Baby black bear reported in north Utica
UTICA — A baby black bear was reported on Lorraine Avenue in north Utica on Sunday, according to law enforcement officials with the Utica Police Department.
Police said the animal was spotted wandering through yards by a resident on Lorraine Avenue on Sunday. Officers swung by the area to check, but police said the bear cub was gone by then, the law enforcers said. Lorraine Avenue is a short residential street that branches north off River Road, across the highway from Walmart.
If you spot a bear in your yard or in the wild, the state Department of Environmental Conservation warns to keep your distance and be respectful.
Officials also want you to be aware of any possible food sources on your property, like uncovered trash cans or bird feeders.

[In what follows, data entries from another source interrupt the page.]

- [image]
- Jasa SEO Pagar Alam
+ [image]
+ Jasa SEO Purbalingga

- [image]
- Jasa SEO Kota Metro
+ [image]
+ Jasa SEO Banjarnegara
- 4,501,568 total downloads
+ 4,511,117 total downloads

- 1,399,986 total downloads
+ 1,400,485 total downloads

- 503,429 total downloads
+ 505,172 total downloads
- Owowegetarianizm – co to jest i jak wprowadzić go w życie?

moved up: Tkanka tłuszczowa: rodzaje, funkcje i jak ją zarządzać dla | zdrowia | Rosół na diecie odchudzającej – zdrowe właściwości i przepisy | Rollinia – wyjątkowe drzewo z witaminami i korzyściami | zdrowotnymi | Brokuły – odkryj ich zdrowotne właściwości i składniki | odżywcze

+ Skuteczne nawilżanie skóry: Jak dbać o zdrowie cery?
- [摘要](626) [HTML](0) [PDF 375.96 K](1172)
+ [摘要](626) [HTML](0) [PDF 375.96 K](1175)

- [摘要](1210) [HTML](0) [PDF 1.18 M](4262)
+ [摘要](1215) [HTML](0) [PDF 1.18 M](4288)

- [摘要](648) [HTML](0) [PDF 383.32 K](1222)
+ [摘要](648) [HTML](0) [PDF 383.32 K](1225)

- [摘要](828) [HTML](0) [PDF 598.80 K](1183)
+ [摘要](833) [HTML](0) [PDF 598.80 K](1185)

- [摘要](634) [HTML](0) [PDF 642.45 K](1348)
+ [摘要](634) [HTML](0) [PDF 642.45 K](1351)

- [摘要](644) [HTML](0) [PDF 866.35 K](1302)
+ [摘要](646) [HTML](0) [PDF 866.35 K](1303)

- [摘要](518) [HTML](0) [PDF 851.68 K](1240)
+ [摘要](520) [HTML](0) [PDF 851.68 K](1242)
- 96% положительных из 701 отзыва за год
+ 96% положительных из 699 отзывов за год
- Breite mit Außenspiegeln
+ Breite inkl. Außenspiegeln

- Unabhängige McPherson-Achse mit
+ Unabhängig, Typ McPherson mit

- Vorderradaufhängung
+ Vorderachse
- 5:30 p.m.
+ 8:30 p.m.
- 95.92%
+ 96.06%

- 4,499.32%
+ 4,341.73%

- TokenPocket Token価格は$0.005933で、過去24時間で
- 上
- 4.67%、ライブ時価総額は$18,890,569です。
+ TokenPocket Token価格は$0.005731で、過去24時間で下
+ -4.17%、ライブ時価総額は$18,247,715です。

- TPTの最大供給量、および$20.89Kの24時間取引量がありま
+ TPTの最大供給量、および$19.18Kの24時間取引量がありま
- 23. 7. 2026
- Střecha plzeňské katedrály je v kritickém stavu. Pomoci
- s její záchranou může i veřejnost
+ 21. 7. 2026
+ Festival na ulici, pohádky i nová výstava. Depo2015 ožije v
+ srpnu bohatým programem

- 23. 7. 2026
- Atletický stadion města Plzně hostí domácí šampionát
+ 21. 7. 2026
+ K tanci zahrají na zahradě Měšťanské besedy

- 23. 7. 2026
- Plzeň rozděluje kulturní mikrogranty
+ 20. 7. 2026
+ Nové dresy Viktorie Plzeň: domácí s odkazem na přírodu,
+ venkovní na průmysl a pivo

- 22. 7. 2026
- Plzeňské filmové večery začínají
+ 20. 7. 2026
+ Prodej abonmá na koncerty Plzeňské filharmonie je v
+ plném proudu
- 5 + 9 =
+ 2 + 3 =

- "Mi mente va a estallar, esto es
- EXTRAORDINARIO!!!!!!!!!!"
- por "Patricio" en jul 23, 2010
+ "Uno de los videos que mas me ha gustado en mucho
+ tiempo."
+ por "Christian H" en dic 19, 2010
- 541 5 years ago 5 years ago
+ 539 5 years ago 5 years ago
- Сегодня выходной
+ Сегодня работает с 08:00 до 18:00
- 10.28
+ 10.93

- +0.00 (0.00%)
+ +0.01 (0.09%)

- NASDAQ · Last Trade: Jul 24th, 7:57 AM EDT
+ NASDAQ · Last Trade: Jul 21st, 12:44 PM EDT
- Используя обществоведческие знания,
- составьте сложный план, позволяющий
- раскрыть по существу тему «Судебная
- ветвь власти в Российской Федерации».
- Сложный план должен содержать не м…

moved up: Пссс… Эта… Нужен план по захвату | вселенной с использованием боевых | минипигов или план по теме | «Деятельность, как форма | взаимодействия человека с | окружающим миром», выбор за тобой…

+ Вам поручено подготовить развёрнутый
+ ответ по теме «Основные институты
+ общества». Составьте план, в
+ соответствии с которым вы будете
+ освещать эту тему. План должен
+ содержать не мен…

According to the DEC, there are at least 6,000 to 8,000 black bears in areas of New York open to hunting. About 10 to 15% of those bears live in the central and western areas of the state.
Officials said transient bears are routinely encountered in the Mohawk Valley, as well as areas like the Lake Ontario Plains and the St. Lawrence Valley. Black bears typically hibernate up to five months during the winter, officials said. They are omnivores and are known to eat nearly anything, from grasses to berries, fruits, nuts, seeds and carrion.
They are also known to eat human sources of food, such as corn, honey, bird seed, trash and pet food.
Officials said black bears are naturally curious, which is why they are so willing to get close to human settlements while on the search for food.
Bears are also intelligent and learn from experience, which means bears will remember if a human feeds them and will likely come back for more, the DEC added. When a bear learns to obtain food directly from humans, officials said the bear can become bold and aggressive. Deliberate and intentional feeding of bears is illegal in New York.
Feeding bears is also unhealthy for the bears, officials said. When bears dig into garbage, they won’t distinguish between food and other trash, like soap, shaving cream, plastic and food packaging materials.